- Self-Portrait, 1955
- Born: 1939 Batusangkar, West Sumatra, Dutch East Indies
- Died: 27 November 2001 (aged 61–62) Jakarta, Indonesia

= Itji Tarmizi =

Indonesian painter (1939–2001)

Itji Tarmizi (1939 – 28 November 2001) was an Indonesian painter. Born in West Sumatra, he was living in Java as a teenager. While in Yogyakarta, he joined the artist collectives Pelukis Rakjat and Bumi Tarung, with whom he completed numerous works of socialist realism. In 1965, after a failed coup resulted in the widespread killing and detention of suspected communists, he fled to Sumatra and found shelter with his grandmother. Believed dead by his contemporaries, he was rediscovered in 2000 and held his only solo exhibition in Jakarta in 2001. He died before the exhibition was finished.

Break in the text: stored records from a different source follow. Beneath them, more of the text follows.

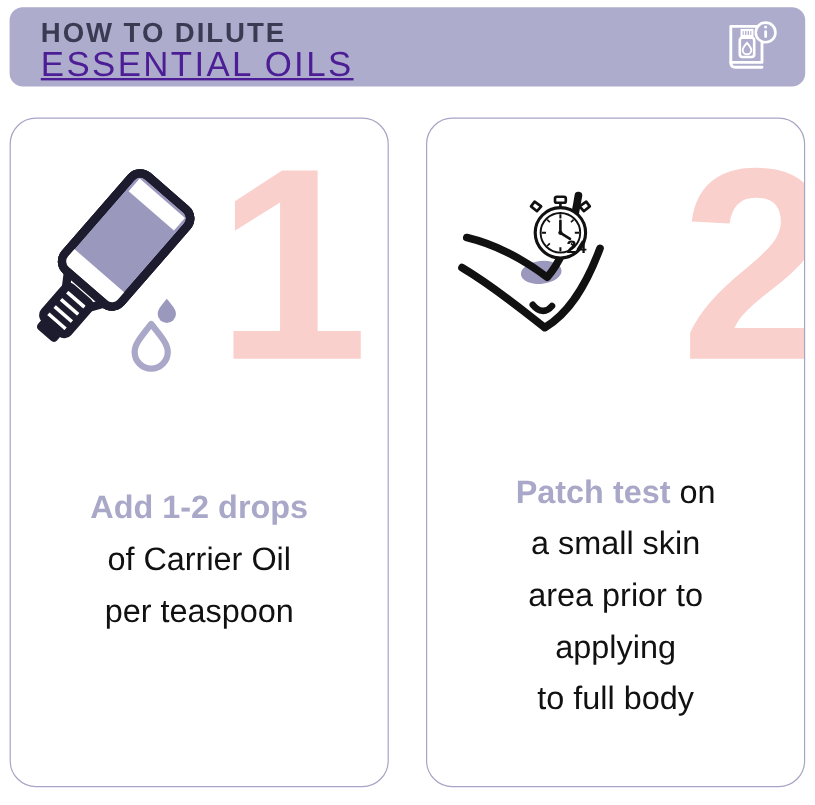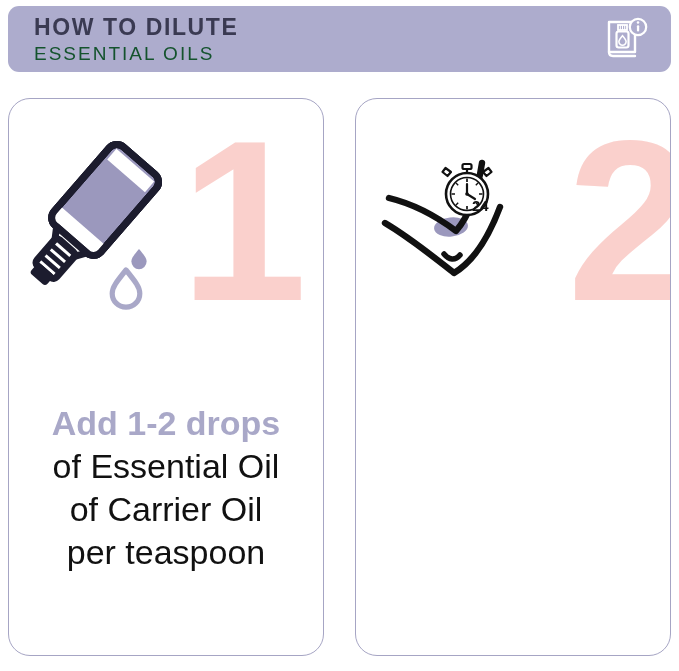"ESSENTIAL OILS" .header-subtitle { color: #14532d -> #4c1d95; font-size: 19px -> 29px; text-decoration: none -> underline }
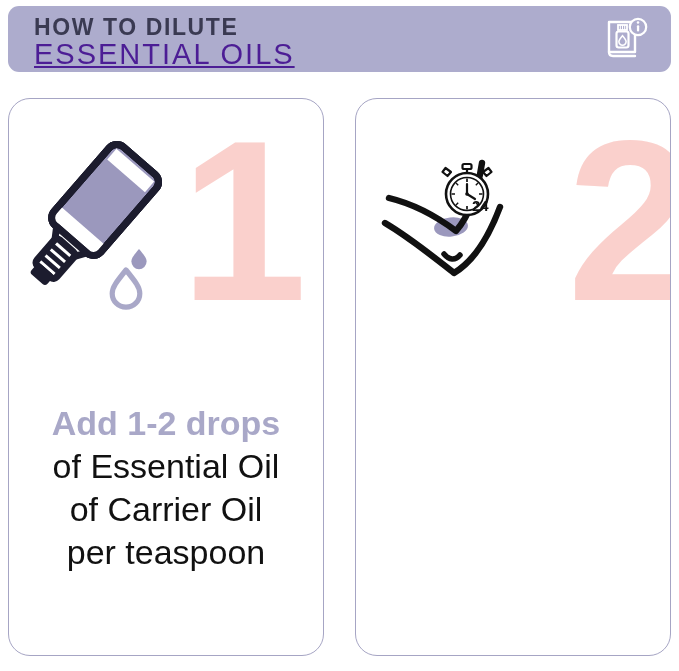"Add 1-2 drops" .caption { font-size: 34px -> 27px }
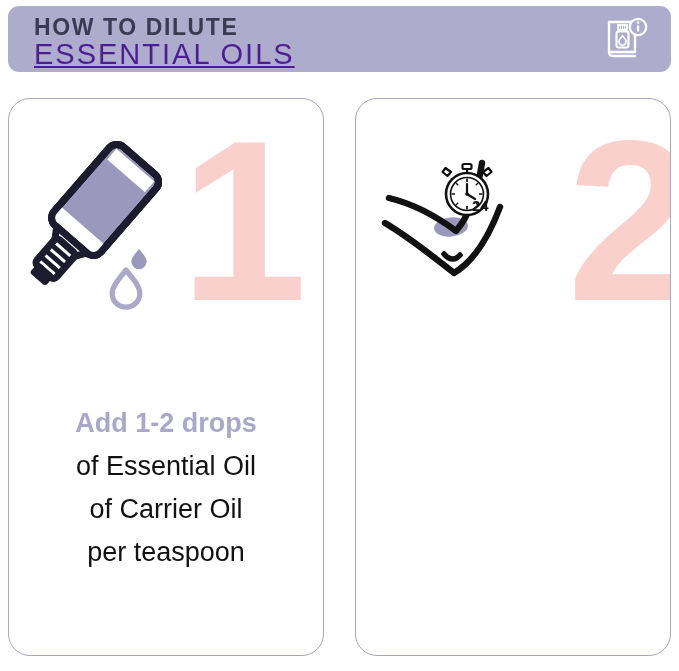"Patch test on" div.caption { html: none -> <div> <span><span>Patch test</span><span> on</span></span> <span>a small skin</span> <span>area prior to</span> <span>applying</span> <span>to full body</span> </div> }
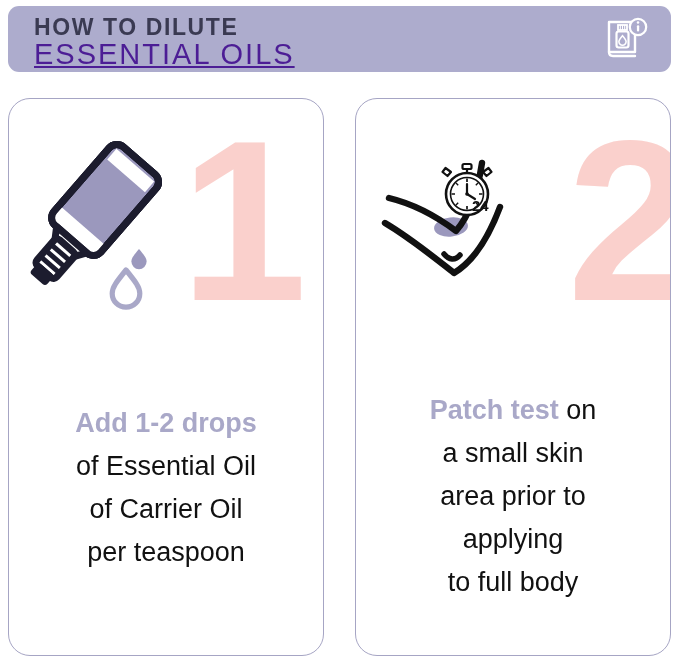"of Essential Oil" span.cap-line { html: <span>of Essential Oil</span> -> none }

Itji's art is poorly documented, and many of his artworks have disappeared. Works by Itji are held by several museums, including the State Museum of Oriental Art in Moscow, the National Gallery Singapore, and the Museum of Fine Arts and Ceramics in Jakarta.

==Biography==
Itji was born in Batusangkar, West Sumatra, Dutch East Indies, in 1939. He lost his hearing as a child after a severe illness. He travelled to Java and was living in Yogyakarta as a teenager.

In the mid-1950s, Itji was involved with the Pelukis Rakjat (lit. 'People's Painters'), an artist collective led by Hendra Gunawan. One of the community's youngest members, he was coached by Hendra to strive towards improving his work; when he produced a painting of resting cattle that Hendra deemed his best to date, he was not allowed to sell it until he had created a better work. Itji was one of several Pelukis Rakjat painters who exhibited in Jakarta in 1955.

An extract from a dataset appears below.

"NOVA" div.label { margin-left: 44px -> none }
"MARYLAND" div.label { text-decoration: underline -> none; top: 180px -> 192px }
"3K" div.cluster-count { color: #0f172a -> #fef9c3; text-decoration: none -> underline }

Later, Itji joined the artist collective Bumi Tarung ('Battle Ground'). This collective, which was associated with the leftist Institute for People's Culture (Lekra), was known for works of socialist realism that explicitly illustrated class antagonism. He completed several portraits that depicted leaders of the Communist Party of Indonesia (PKI) working rice fields with peasants. Itji travelled internationally several times, including to the Soviet Union and China. This included one trip in 1964, during which the Indonesian government sponsored him to receive medical treatment for his hearing in Beijing.

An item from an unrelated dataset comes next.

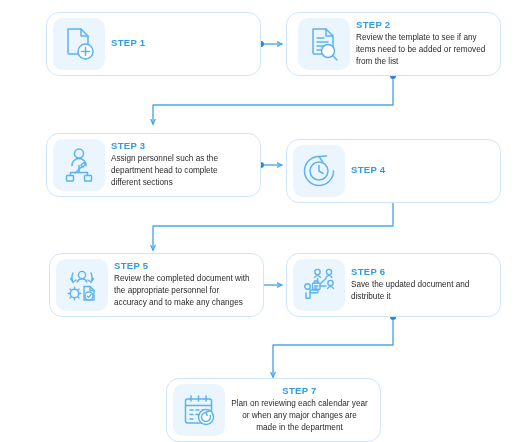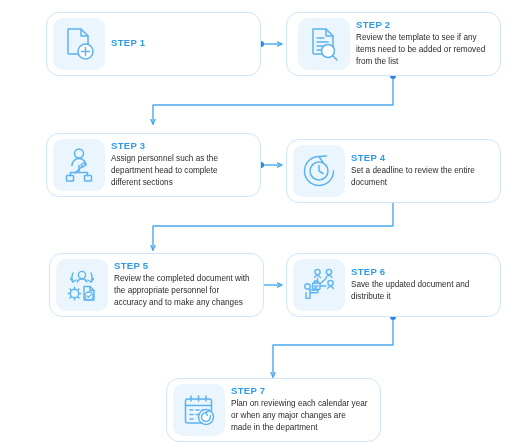"Set a deadline to review" p.step-desc { html: <p>Set a deadline to review the entire document</p> -> none }
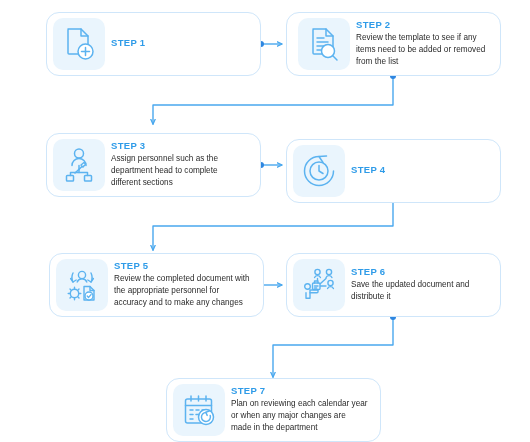"STEP 7" div.card { text-align: none -> center }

In 1965, following a failed coup attempt by the 30 September Movement, which was blamed on the PKI, the Indonesian government began a multi-year communist purge. Communist-associated cultural groups, including Lekra, were disbanded. Itji fled Java for West Sumatra, where he lived in anonymity, protected by his grandmother. By the 1970s, his former colleagues, most of whom had been arrested and held without trial, feared that he had died.

A painting by Itji was sold by the Larasati Auction House in 2000, and as a result the Indonesian art community realized that he was still active. To help rehabilitate Itji's reputation, several of Itji's friends helped him organize his first solo exhibition in Jakarta in 2001. The exhibition, which began on 23 November, included numerous sketches and paintings by Itji, including a series of self-portraits completed between the 1950s and 1990s. He died of liver cancer on 28 November, before the end of the exhibition. He was buried at Pondok Kelapa Cemetery in East Jakarta.

==Art==
Stylistically, Itji's work is classified as socialist realism, with a use of light that presents a sense of radiance. According to the Indonesianist Adrian Vickers, Itji's works were closest to the ideal Reviewing his painting Menyongsong Fajar ('Watching the Sunrise') for the National Gallery Singapore, Gerald Sim describes it as a valuable record of the working classes and their social conditions in 1950s Indonesia, with a sense of tenseness and seriousness that reflects the anxieties of the times. Vickers, examining a painting with the same theme held by the Oei Hong Djien Museum, describes it as "classically socialist realist" with its emphasis on "heroic fisherwomen". Reviewing Itji's works for Tempo magazine, Seno Joko Suyono described them as having an undercurrent of optimism.

Itji's art has been poorly documented, and many recorded works have vanished; this includes portraits of PKI leaders such as D. N. Aidit. His painting Menyongsong Fajar is held by the National Gallery Singapore. Another painting, Lelang Ikan ('Fish Auction'), was acquired by President Sukarno; Adam Malik also acquired works by Itji. Itji's Kerja Paksa ('Forced Labour') was acquired by the Museum of Fine Arts and Ceramics in Jakarta. His painting The New City of Sukarnopura (1963) was acquired by the State Museum of Oriental Art in Moscow, Soviet Union (now Russia). One of Itji's works, depicting a group of labourers smoking and distributing packages of rice, was shown during the 2006 Jakarta Biennale.